Sir Edward Coley Burne-Jones, 1st Baronet, A.R.A. (28 August 1833 – 17 June 1898) was a British artist and designer closely associated with the later phase of the Pre-Raphaelite movement, who worked closely with William Morris on a wide range of decorative arts as a founding partner in Morris, Marshall, Faulkner, and Company. Burne-Jones was closely involved in the rejuvenation of the tradition of stained glass art in Britain; his stained glass works include the windows of St. Philip's Cathedral, Birmingham, Holy Trinity Church, Sloane Square, Chelsea, St Martin's Church in Brampton, St Michael's Church, Brighton, Cumbria, the church designed by Philip Webb, All Saints, Jesus Lane, Cambridge and in Christ Church, Oxford.

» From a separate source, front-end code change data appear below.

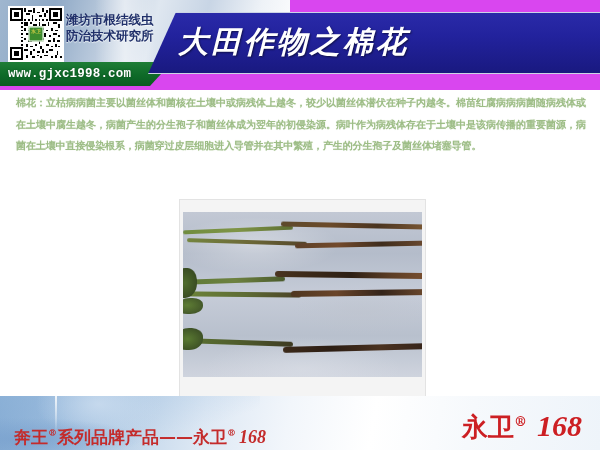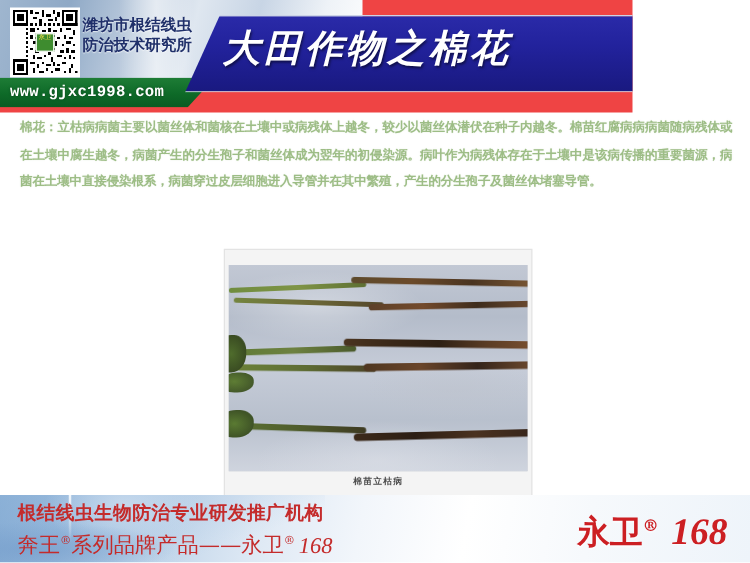"潍坊市根结线虫防治技术研究所" .header { background: #ef4444 -> #d946ef; width: 506px -> 600px }
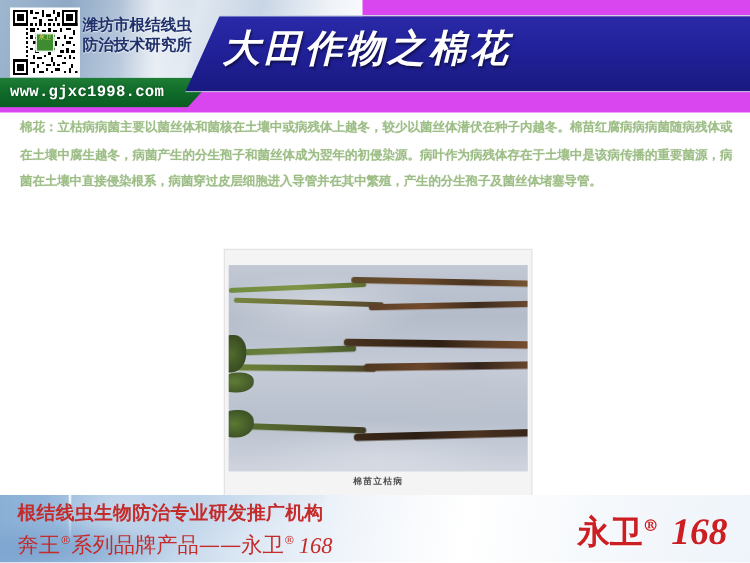"大田作物之棉花" .title-text { font-family: Liberation Mono, monospace -> Liberation Serif, serif }
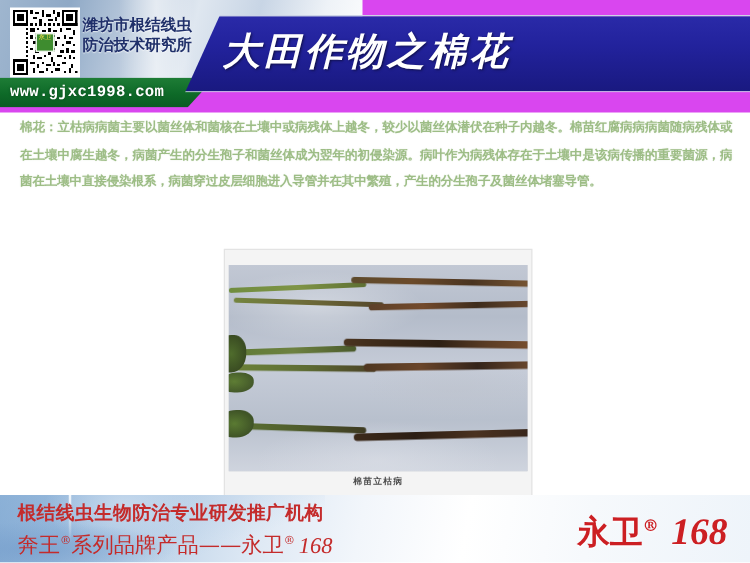"棉苗立枯病" div.caption { html: <div>棉苗立枯病</div> -> none }
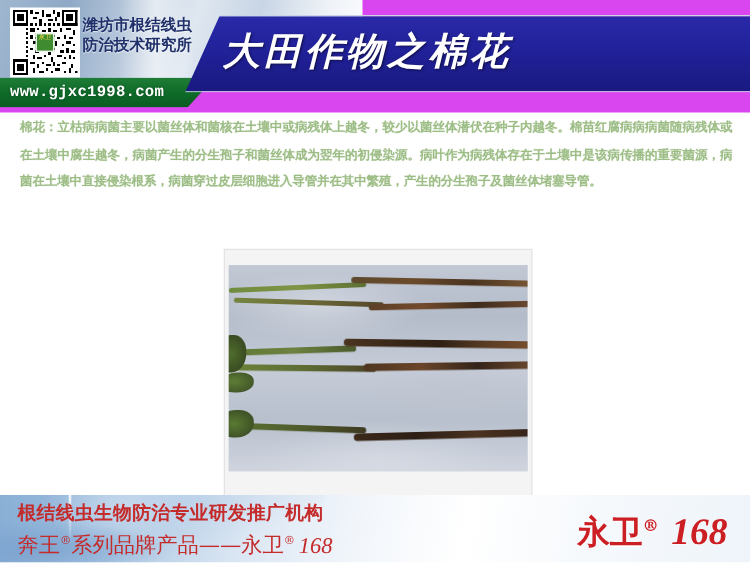"根结线虫生物防治专业研发推广机构" div.footer-line1 { html: <div>根结线虫生物防治专业研发推广机构</div> -> none }
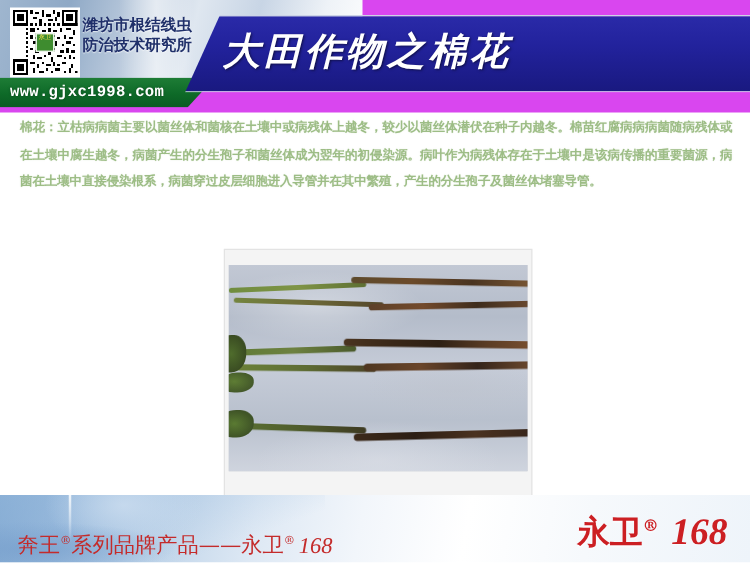"奔王®系列品牌产品——永卫® 168" .footer-line2 { font-weight: normal -> bold }
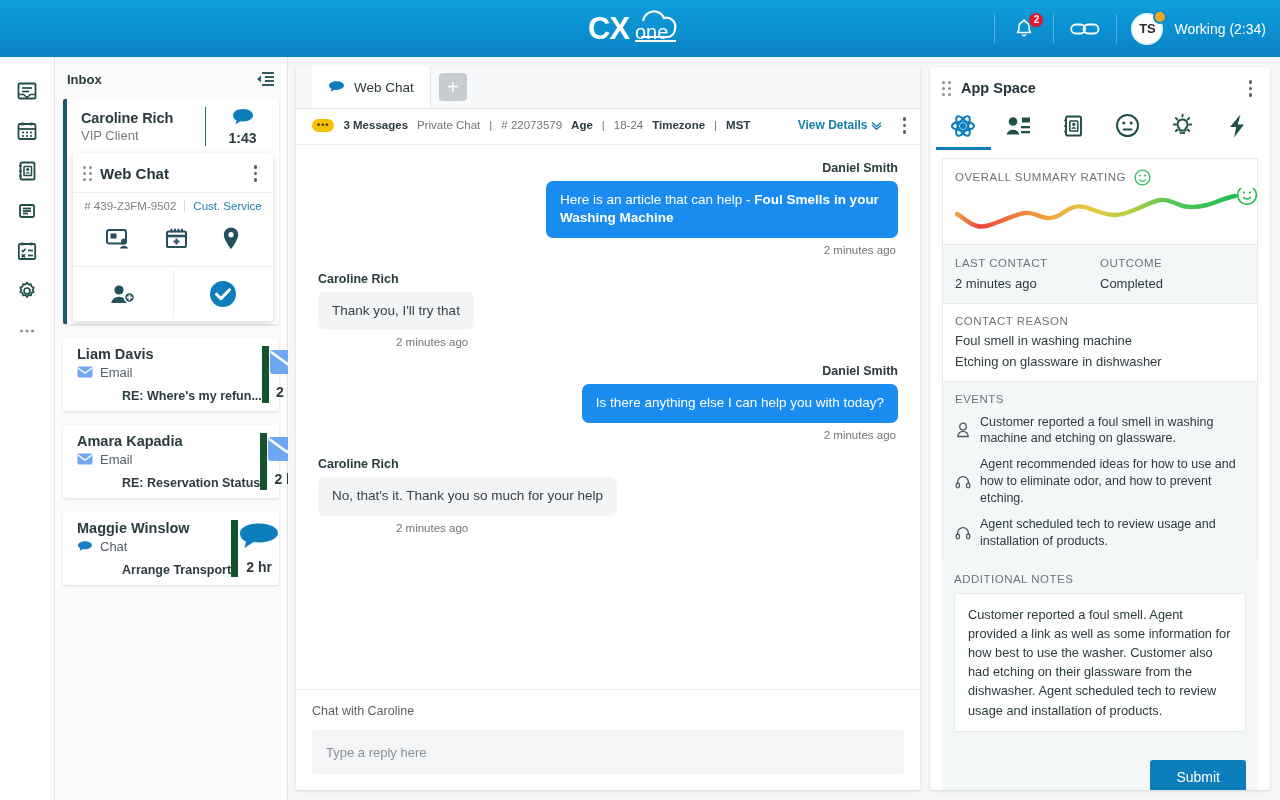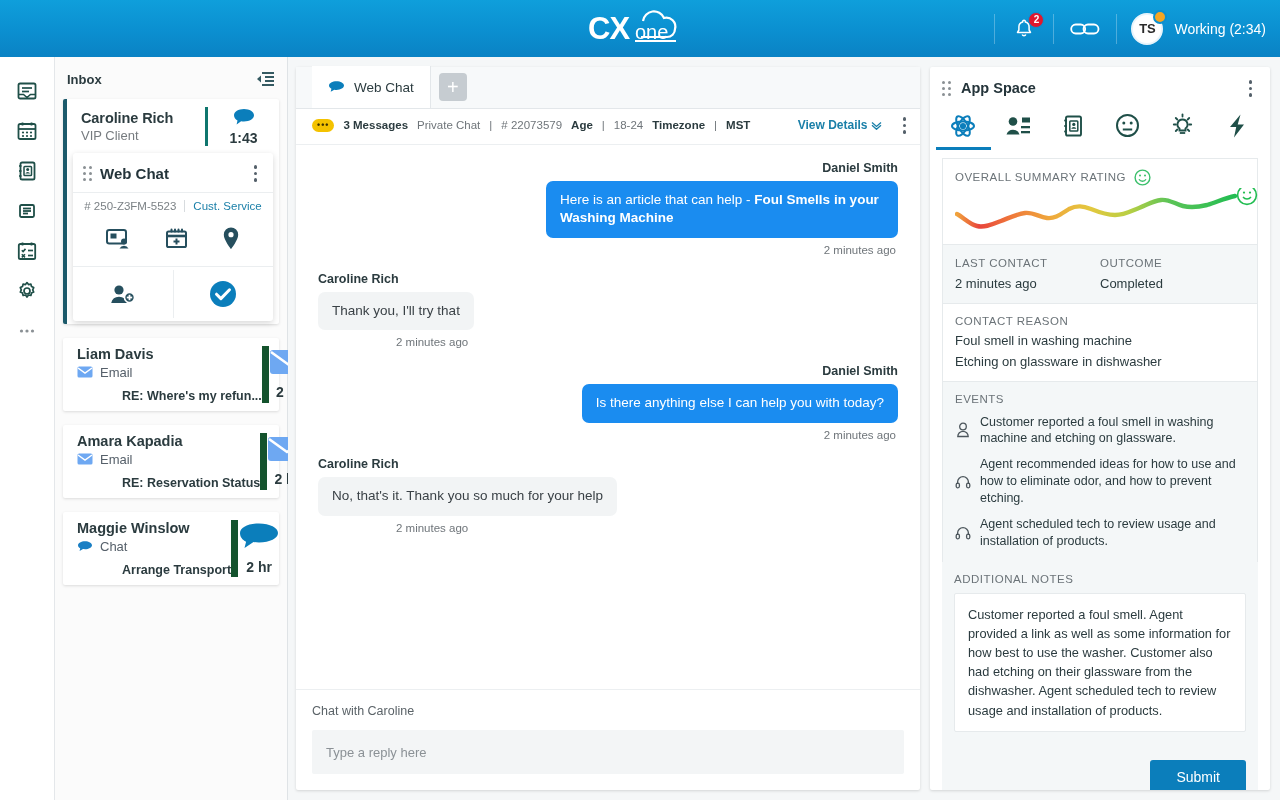"1:43" .cc-right { border-left: 3px solid #0f766e -> 1px solid #0f766e }
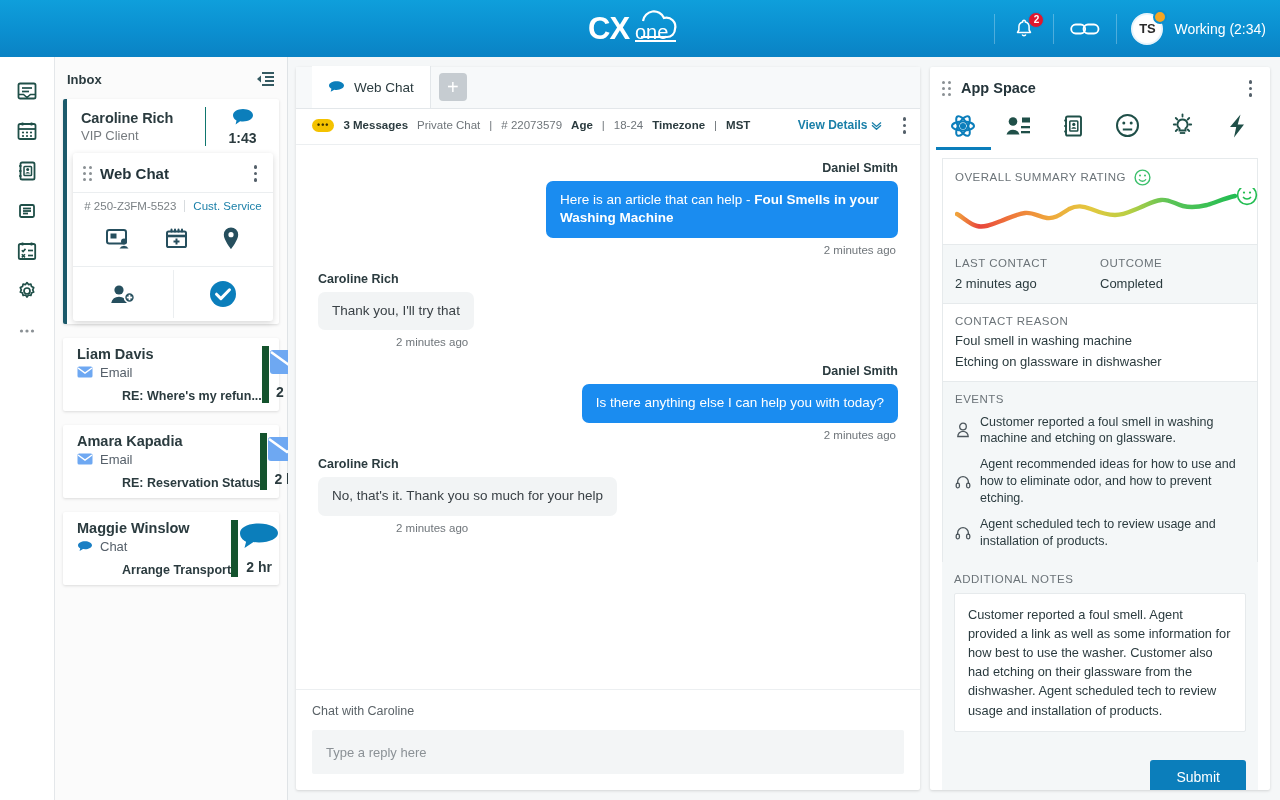"# 250-Z3FM-5523" span.wc-id { text: 250-Z3FM-5523 -> 439-Z3FM-9502 }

Burne-Jones's early paintings show the heavy inspiration of Dante Gabriel Rossetti, but by the 1860s Burne-Jones was discovering his own artistic "voice". In 1877, he was persuaded to show eight oil paintings at the Grosvenor Gallery (a new rival to the Royal Academy). These included The Beguiling of Merlin. The timing was right, and he was taken up as a herald and star of the new Aesthetic Movement.

In addition to painting and stained glass, Burne-Jones worked in a variety of crafts; including designing ceramic tiles, jewellery, tapestries, mosaics and book illustration, most famously designing woodcuts for the Kelmscott Press's Chaucer in 1896.